Estados Unidos ama las historias de Cenicientas, de aquellos que superan todo tipo de adversidades para salir de la nada y triunfar al final.

Y ese fue el cuento que los Eagles de Filadelfia protagonizaron este domingo cuando derrotaron 41-33 a los Patriots de Nueva Inglaterra y ganaron el Super Bowl LII.

Fue la primera corona de la NFL para los Eagles desde 1960 y su primer trofeo Vincent Lombardi.

El equipo dirigido por Doug Pederson ratificó este domingo que tuvo el corazón de un campeón al mantener su paso ganador y vencer en el Super Bowl, a pesar de perder por lesión a jugadores como su quarterback Carson Wentz (candidato al Jugador Más Valioso), el tacle izquierdo Jason Peters, el linebacker Jordan Hicks y el running back Darren Sproles.
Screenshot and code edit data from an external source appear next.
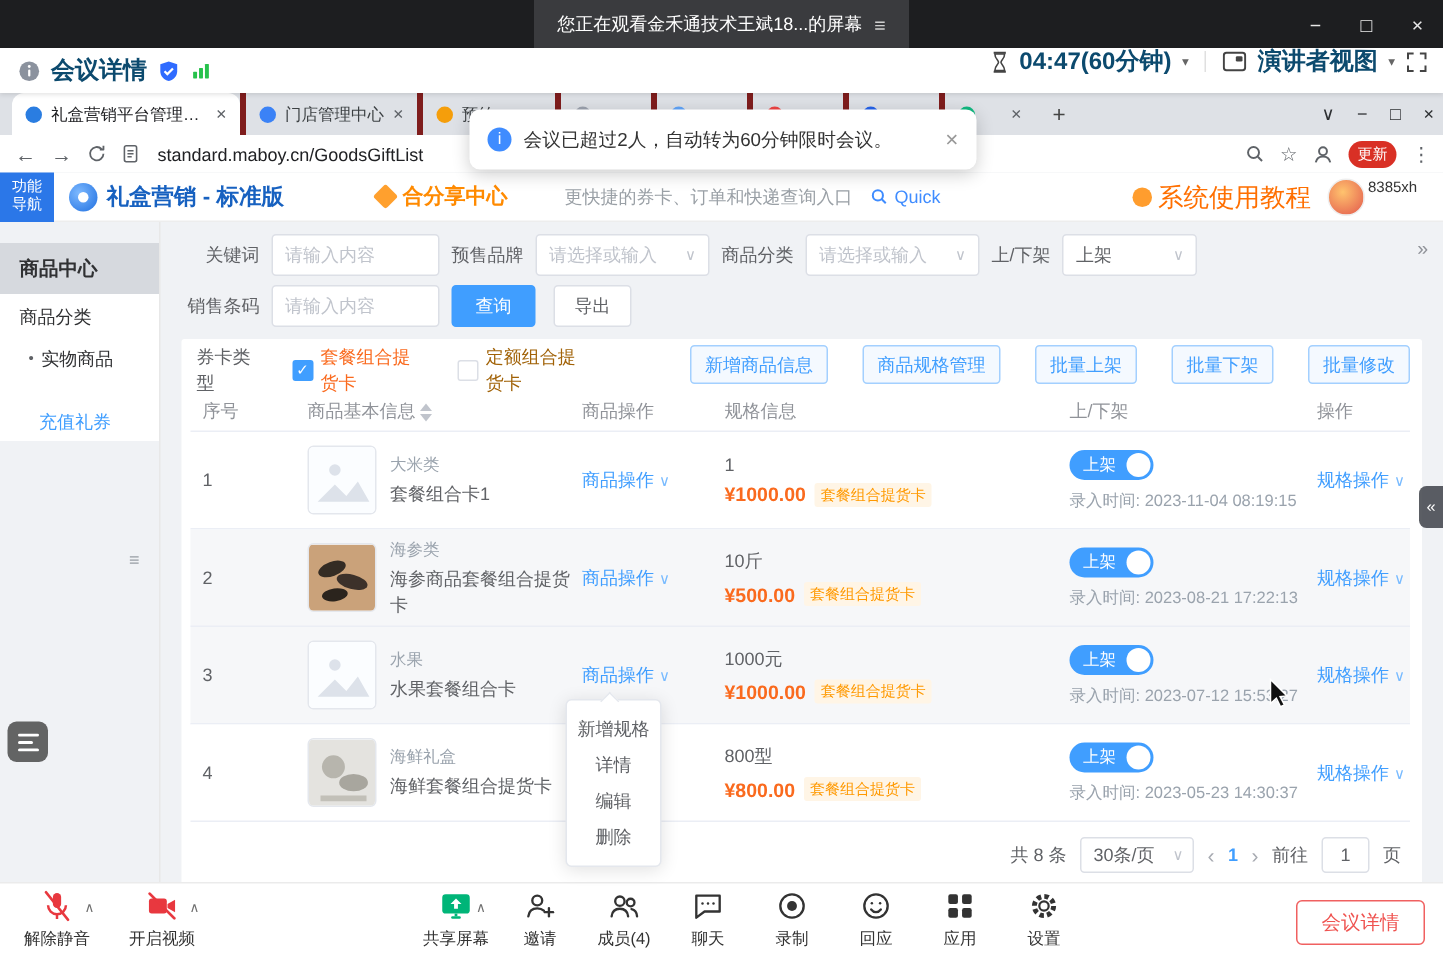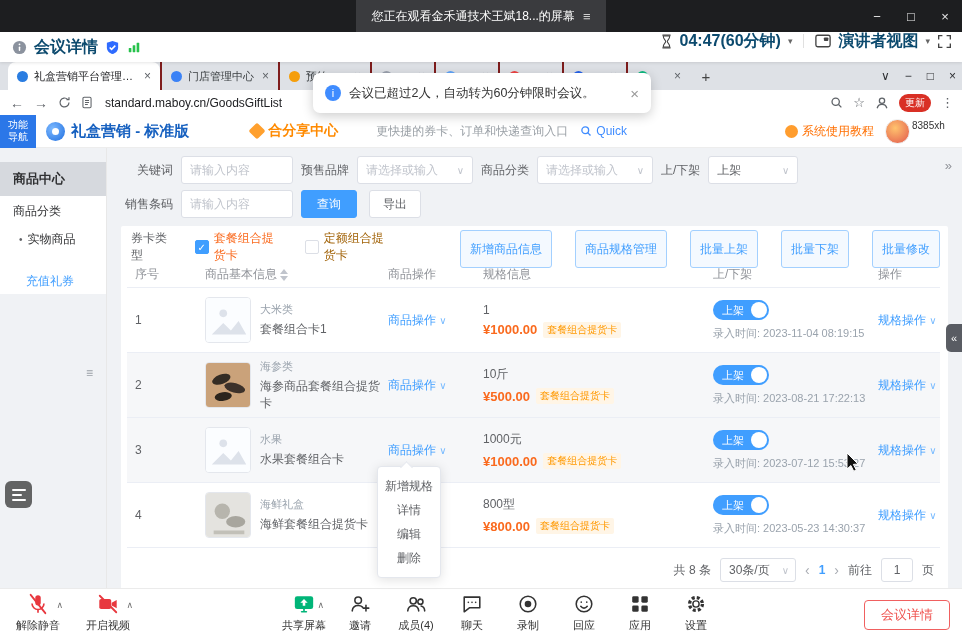"门店管理中心" .tab { border-left: 2px solid #7f1d1d -> 4px solid #7f1d1d }
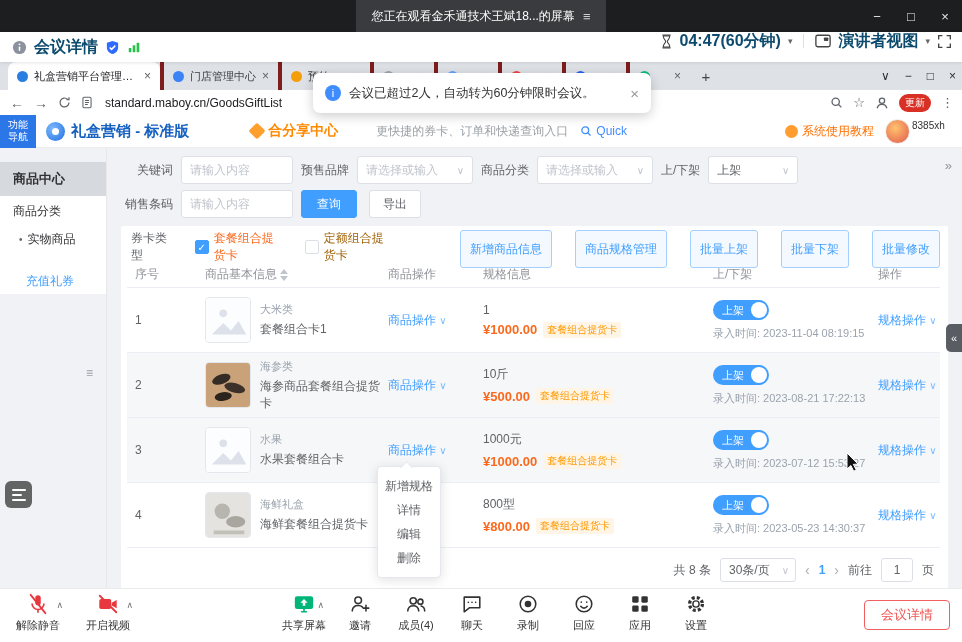"系统使用教程" .tutorial { font-size: 12px -> 17px }
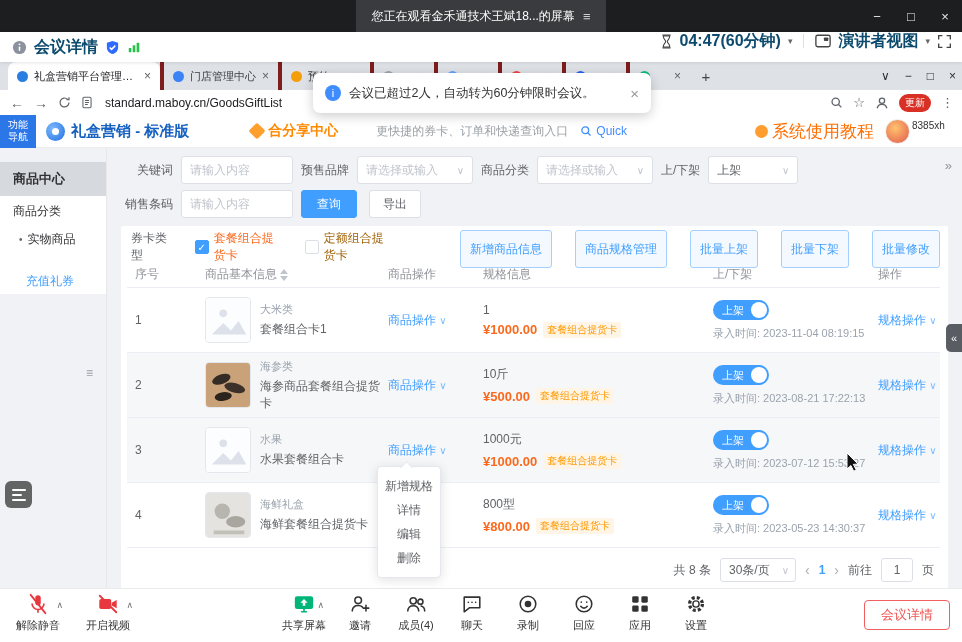"新增商品信息" .mini-btn { height: 38px -> 26px }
“Es la mentalidad de que el próximo jugador en la lista tiene que desempeñar el trabajo”, había afirmado Pederson en días recientes para resaltar el espíritu de su equipo.

“También significa que tienes algunos jugadores veteranos que mantienen el orden, que hay un buen grupo de entrenadores. Creo que es un reconocimiento a los jugadores y a todos los involucrados que puedan seguir adelante incluso ante tanta adversidad”.